# EXERCISE DIRECTIONS:
Return the records exactly as they stand, and keep the pictures out of the copy.
= = = = =
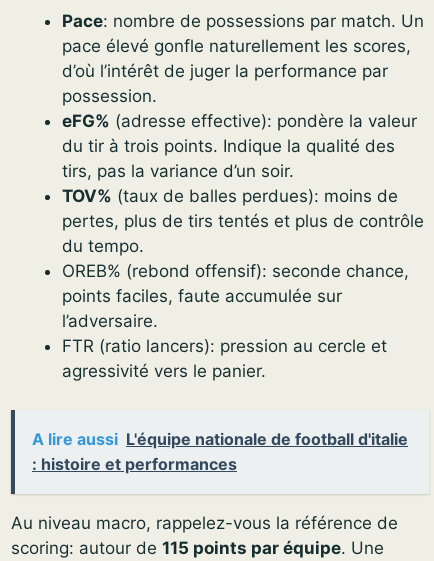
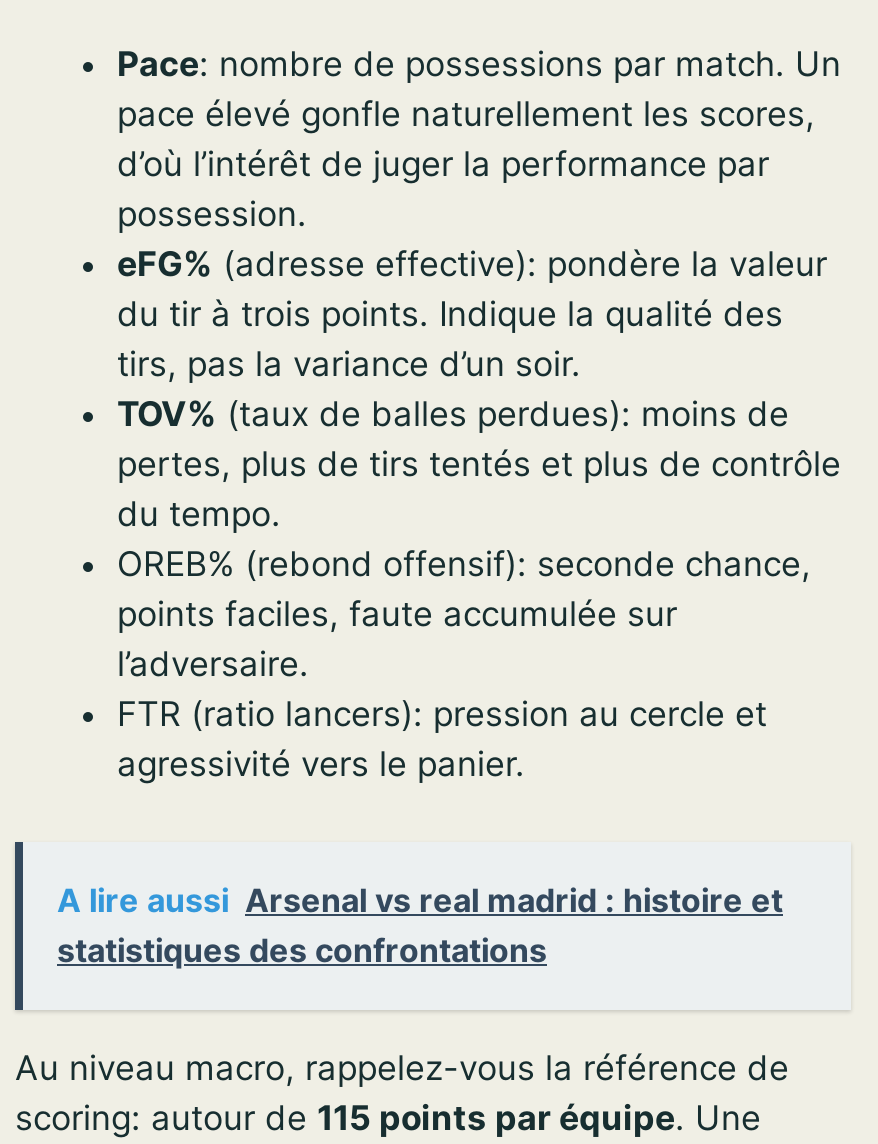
- A lire aussi L'équipe nationale de football d'italie
- : histoire et performances
+ A lire aussi Arsenal vs real madrid : histoire et
+ statistiques des confrontations
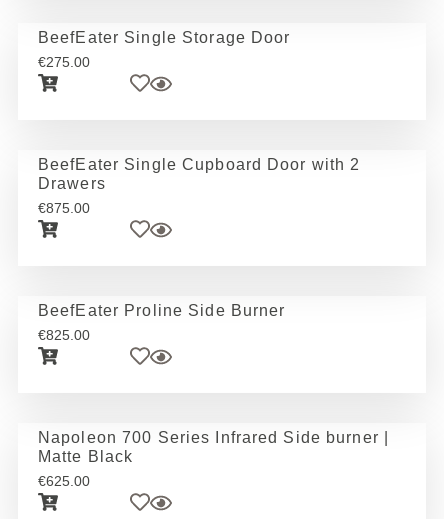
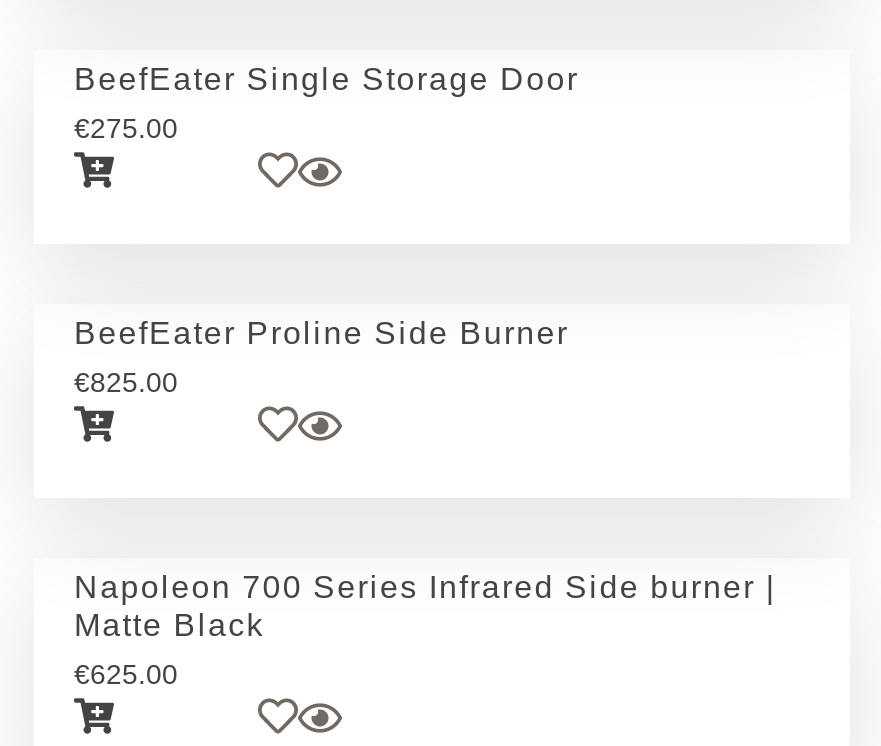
- BeefEater Single Cupboard Door with 2
- Drawers
- €875.00
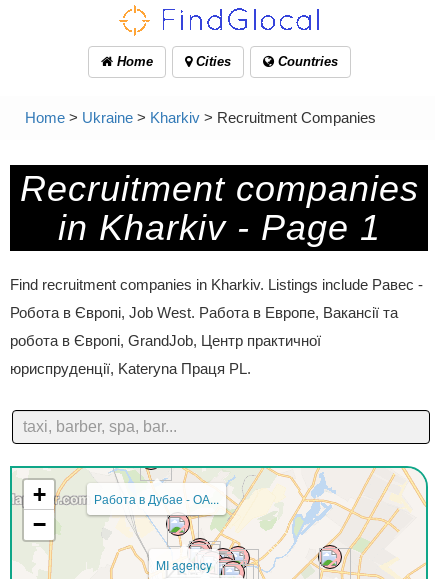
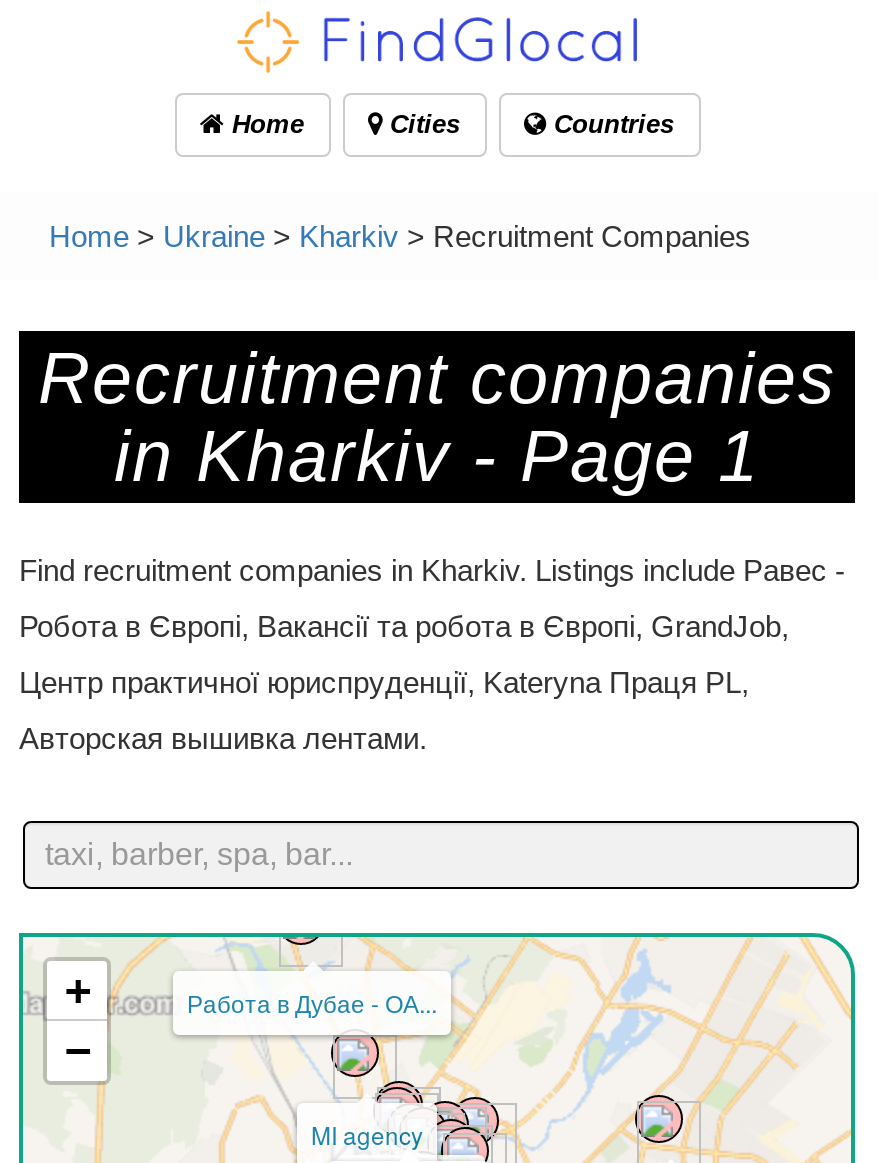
- Робота в Європі, Job West. Работа в Европе, Вакансії та
+ Робота в Європі, Вакансії та робота в Європі, GrandJob,

- робота в Європі, GrandJob, Центр практичної
+ Центр практичної юриспруденції, Kateryna Праця PL,

- юриспруденції, Kateryna Праця PL.
+ Авторская вышивка лентами.
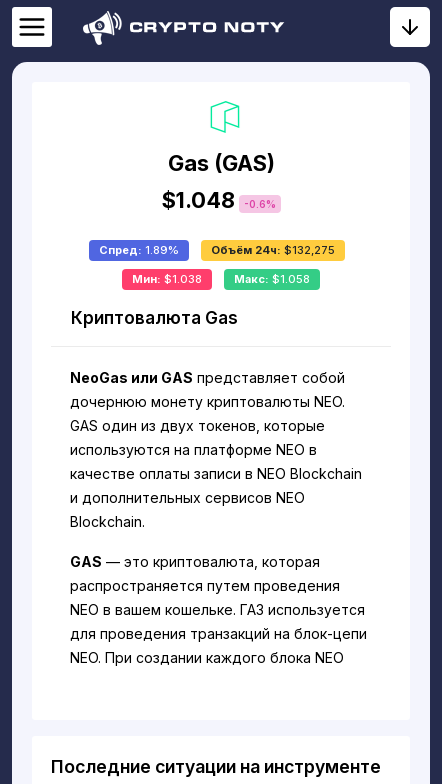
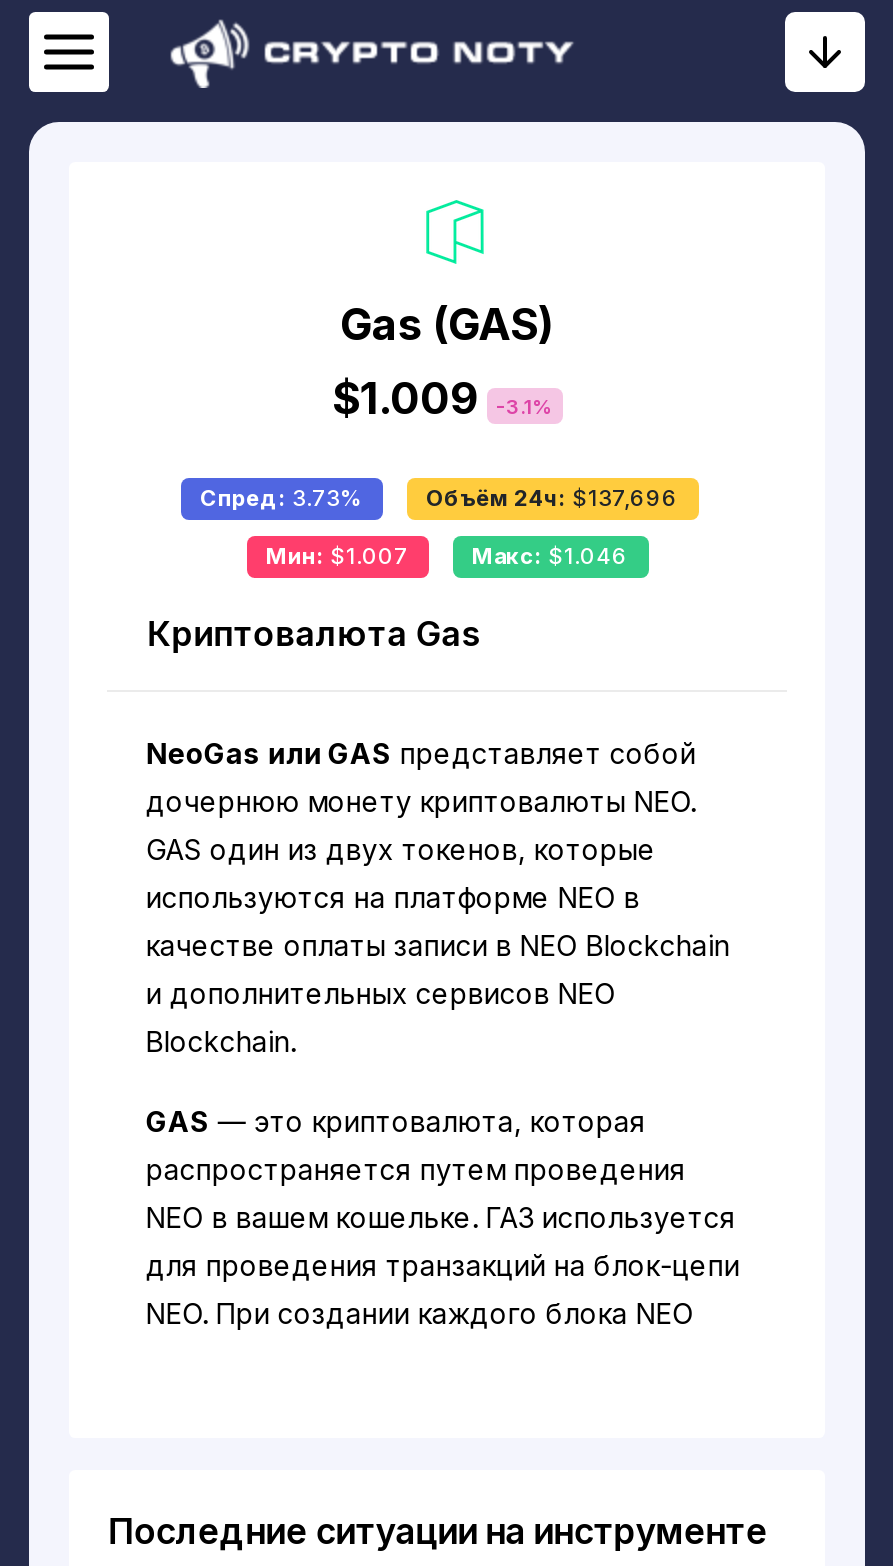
- $1.048
+ $1.009

- -0.6%
+ -3.1%

- Спред: 1.89%
+ Спред: 3.73%

- Объём 24ч: $132,275
+ Объём 24ч: $137,696

- Мин: $1.038
+ Мин: $1.007

- Макс: $1.058
+ Макс: $1.046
= = = = =
# TASK RESULT:
- A lire aussi L'équipe nationale de football d'italie
- : histoire et performances
+ A lire aussi Arsenal vs real madrid : histoire et
+ statistiques des confrontations
- BeefEater Single Cupboard Door with 2
- Drawers
- €875.00
- Робота в Європі, Job West. Работа в Европе, Вакансії та
+ Робота в Європі, Вакансії та робота в Європі, GrandJob,

- робота в Європі, GrandJob, Центр практичної
+ Центр практичної юриспруденції, Kateryna Праця PL,

- юриспруденції, Kateryna Праця PL.
+ Авторская вышивка лентами.
- $1.048
+ $1.009

- -0.6%
+ -3.1%

- Спред: 1.89%
+ Спред: 3.73%

- Объём 24ч: $132,275
+ Объём 24ч: $137,696

- Мин: $1.038
+ Мин: $1.007

- Макс: $1.058
+ Макс: $1.046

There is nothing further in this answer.